Зинаида Николаевна Гиппиус (1869–1945) принадлежала к первым и наиболее заметным поэтам русского символизма. Ее стихи 1890‐х годов явились одним из первых в русской поэзии воплощений макабрической и орнаментальной тем декадентства, равно как и характерных для символистской литературы идеализма и интереса к потустороннему. Кроме того, Гиппиус играла важную роль в воспитании молодого поколения модернистов и содействовала изданию многих важнейших авторов тех лет. Они с Мережковским были в числе инициаторов нескольких интеллектуально-религиозных кружков, прежде всего Религиозно-философских собраний 1901–1903 годов. Ее собственное творчество отмечено рядом главных принципов европейского эстетизма. Такие раскрывающие символистский взгляд на мир стихотворения, как «Песня» (1893) и «Швея» (1901), воспевают космическую взаимосвязь всего сущего и мистическую силу языка. Подобно другим символистам старшего поколения, Гиппиус успешно соединяла художественные маски со своей биографической личностью. Обращалась она и к вопросам пола и сексуальности – и в качестве автора (в ее творчестве нередко встречается гендерная неоднозначность), и в качестве видной участницы авторитетных культурных кругов и общественных дискуссий. Русская интеллектуальная жизнь рубежа веков непредставима без Гиппиус, а ее поэзия глубоко повлияла на эстетические тенденции и общественное восприятие русского модернизма.

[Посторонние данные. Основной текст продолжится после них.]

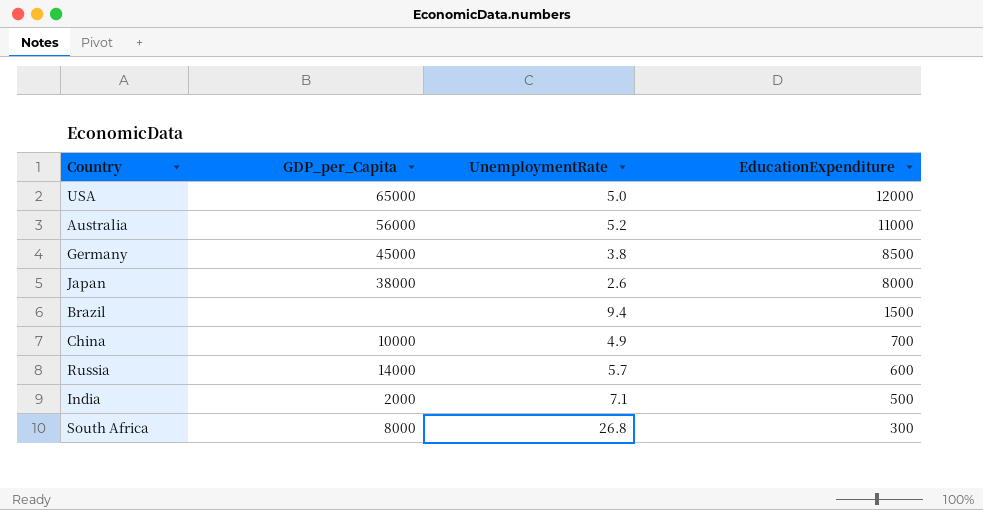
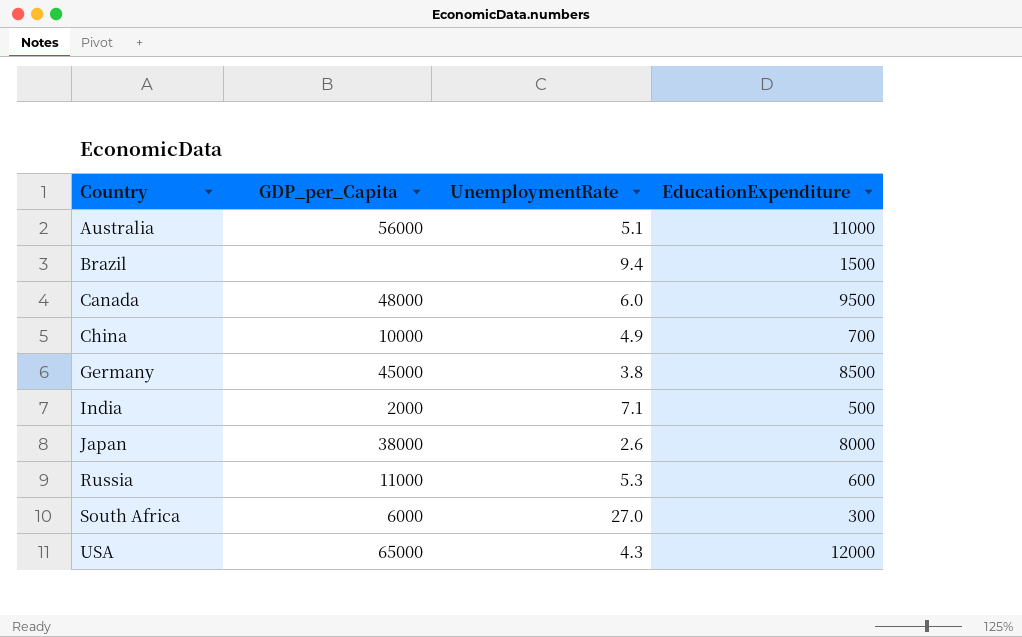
row order: EducationExpenditure descending -> Country ascending
Australia | UnemploymentRate: 5.2 -> 5.1
row Canada: none -> 48000 | 6.0 | 9500
Russia | GDP_per_Capita: 14000 -> 11000
Russia | UnemploymentRate: 5.7 -> 5.3
South Africa | GDP_per_Capita: 8000 -> 6000
South Africa | UnemploymentRate: 26.8 -> 27.0
USA | UnemploymentRate: 5.0 -> 4.3

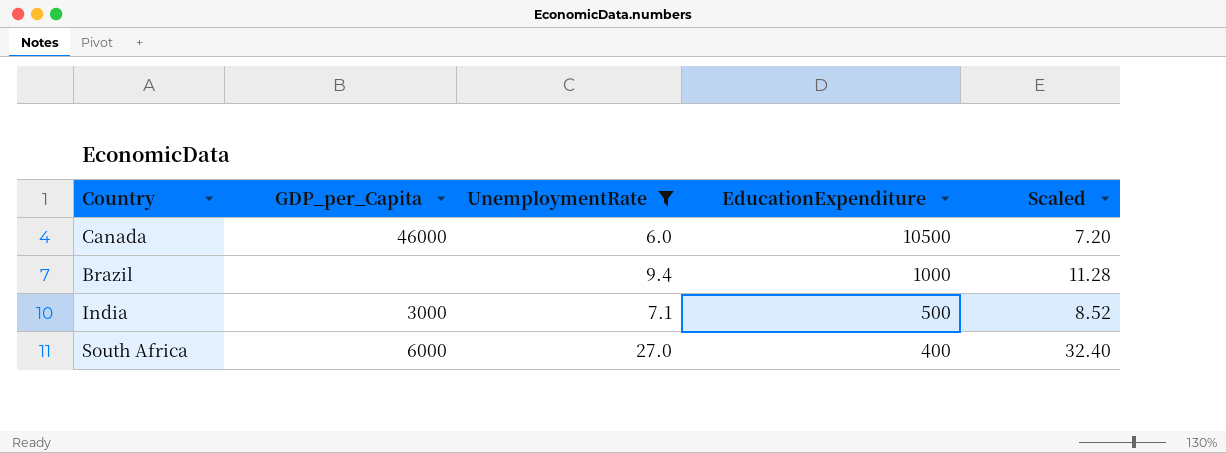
filter: none -> UnemploymentRate >= 6.0
row order: Country ascending -> EducationExpenditure descending
column Scaled | formula: none -> [UnemploymentRate] * 1.2
Canada | GDP_per_Capita: 48000 -> 46000
Canada | EducationExpenditure: 9500 -> 10500
Brazil | EducationExpenditure: 1500 -> 1000
India | GDP_per_Capita: 2000 -> 3000
South Africa | EducationExpenditure: 300 -> 400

Еще один ключевой представитель старшего поколения русских символистов, Федор Сологуб (настоящее имя Федор Кузьмич Тетерников, 1863–1927), внес большой вклад как в формальное, так и в содержательное изменение русской литературы начала XX века. Связь Сологуба с модернизмом проявляется в преобладании поэтического творчества, выраженной субъективности, отражающей нестабильность современной психологии и современного характера, и тематических отсылках к потустороннему миру и злу. Последняя черта, также роднящая Сологуба с художественной традицией декадентства, станет отличительным признаком его поэзии и прозы. Ранняя сологубовская поэзия сочетает символистскую неудовлетворенность сферой феноменального (рассматриваемой как тюрьма) с декадентской тягой к колдовству, черной магии и злым духам. Поэт создает чрезвычайно солипсический лирический голос, в подробностях излагающий мрачные взгляды на человеческую природу и жизнь, говорящий о стремлении убежать от мира при помощи снов, легенд, искусства и магии. Стихи Сологуба свидетельствуют о том, как далеко он отошел от реализма поэзии и прозы второй половины XIX века. Вместе с тем он мог обращаться к указанной традиции и напрямую, в частности в главном своем романе «Мелкий бес». Это произведение укрепило позиции Сологуба как посредника между XIX и XX столетиями и выразителя нового для русской литературы интереса к духовным и эпистемологическим вопросам, определяющим модернистское мышление.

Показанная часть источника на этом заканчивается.